***** Records shown

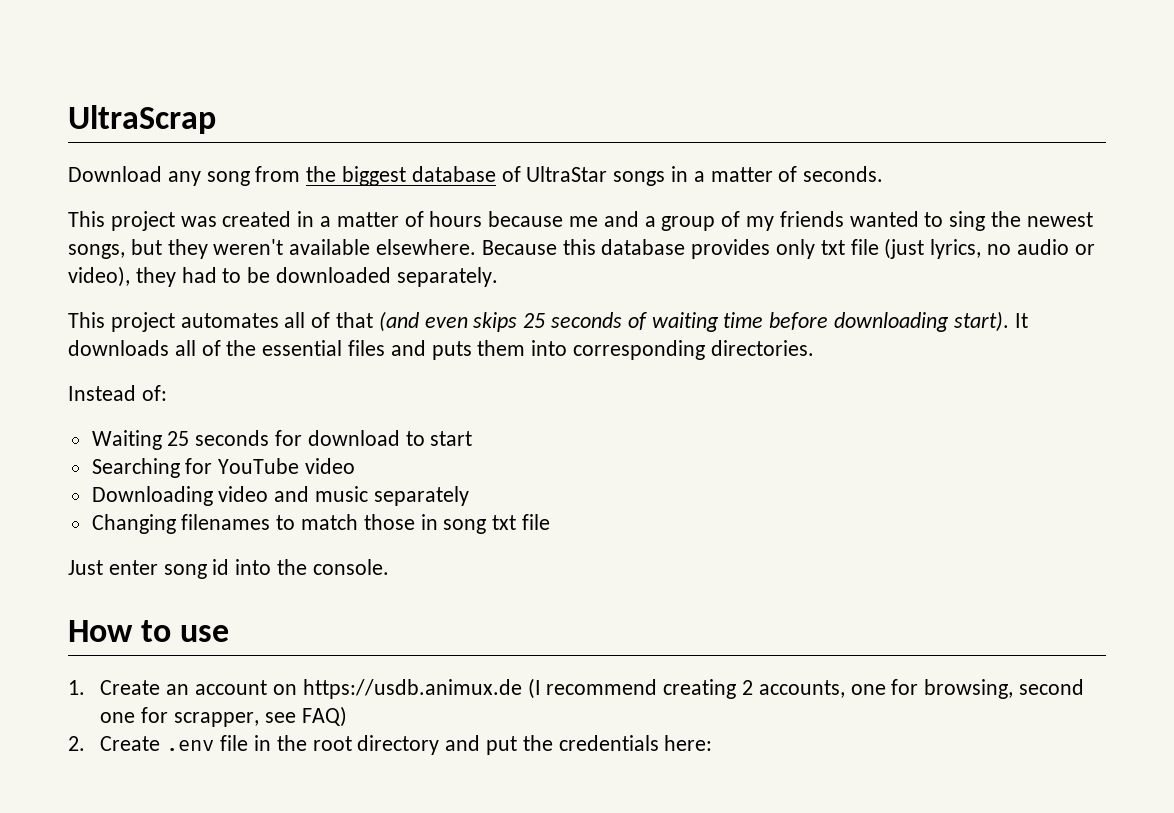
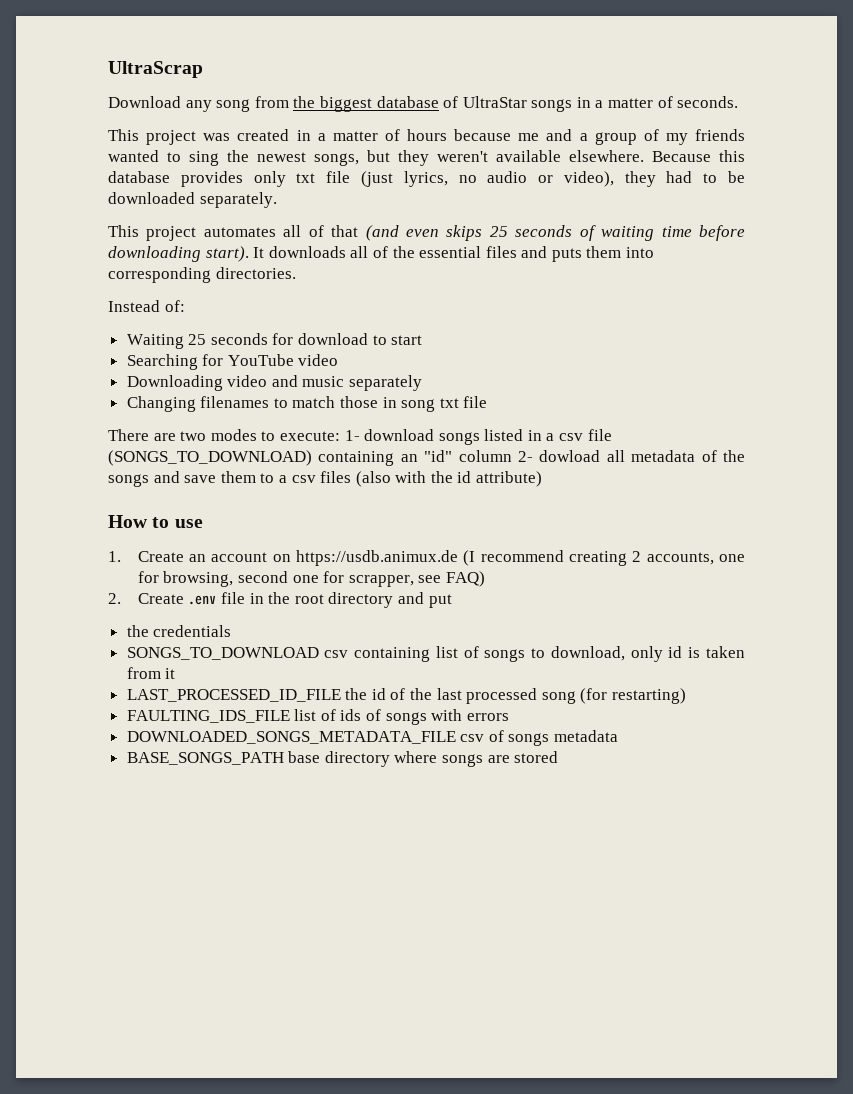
- Just enter song id into the console.
+ There are two modes to execute: 1- download songs listed in a csv file (SONGS_TO_DOWNLOAD) containing an "id" column 2- dowload all metadata of the songs and save them to a csv files (also with the id attribute)
- 2. Create .env file in the root directory and put the credentials here:
+ 2. Create .env file in the root directory and put
+ the credentials
+ SONGS_TO_DOWNLOAD csv containing list of songs to download, only id is taken from it
+ LAST_PROCESSED_ID_FILE the id of the last processed song (for restarting)
+ FAULTING_IDS_FILE list of ids of songs with errors
+ DOWNLOADED_SONGS_METADATA_FILE csv of songs metadata
+ BASE_SONGS_PATH base directory where songs are stored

**********

* _Exercise requirements_
If pictures appear in the data, omit them and copy all other parts exactly.

* _Answer for the task_
- Just enter song id into the console.
+ There are two modes to execute: 1- download songs listed in a csv file (SONGS_TO_DOWNLOAD) containing an "id" column 2- dowload all metadata of the songs and save them to a csv files (also with the id attribute)
- 2. Create .env file in the root directory and put the credentials here:
+ 2. Create .env file in the root directory and put
+ the credentials
+ SONGS_TO_DOWNLOAD csv containing list of songs to download, only id is taken from it
+ LAST_PROCESSED_ID_FILE the id of the last processed song (for restarting)
+ FAULTING_IDS_FILE list of ids of songs with errors
+ DOWNLOADED_SONGS_METADATA_FILE csv of songs metadata
+ BASE_SONGS_PATH base directory where songs are stored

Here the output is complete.